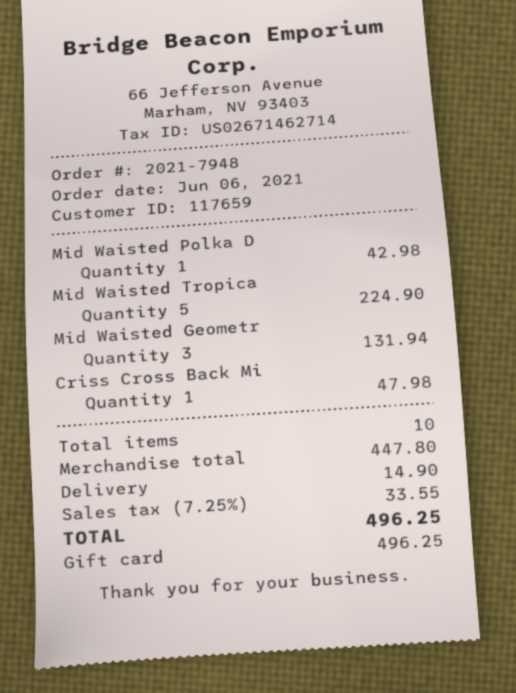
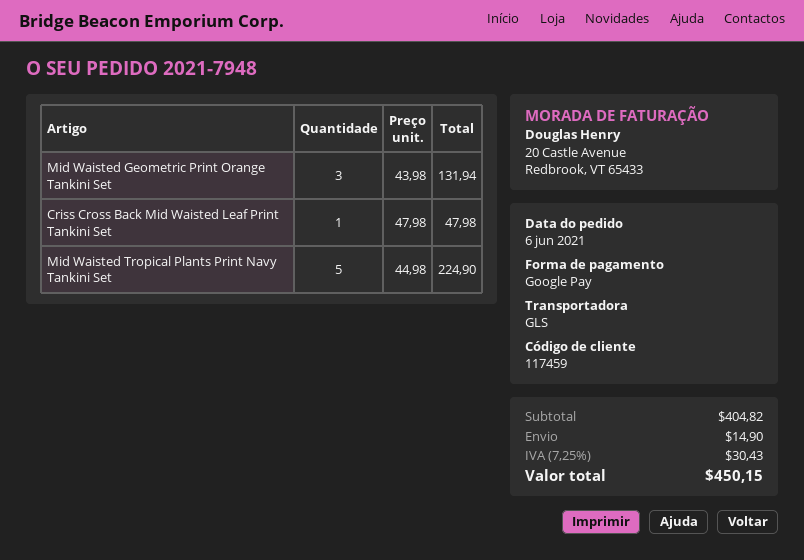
customer number: 117659 -> 117459
payment method: gift card -> Google Pay
Mid Waisted Polka D: 1 for 42.98 -> none
subtotal: 447.80 -> 404.82
tax: 7.25% = 33.55 -> 7.25% = 30.43
total: 496.25 -> 450.15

ACTION ITEM ▸
Skip all lines ahead of the one containing "Mid Waisted Polka D: 1 for 42.98 -> none". Reproduce that line and the remainder of the listing above exactly.

SOLUTION TO THIS EXERCISE ▸
Mid Waisted Polka D: 1 for 42.98 -> none
subtotal: 447.80 -> 404.82
tax: 7.25% = 33.55 -> 7.25% = 30.43
total: 496.25 -> 450.15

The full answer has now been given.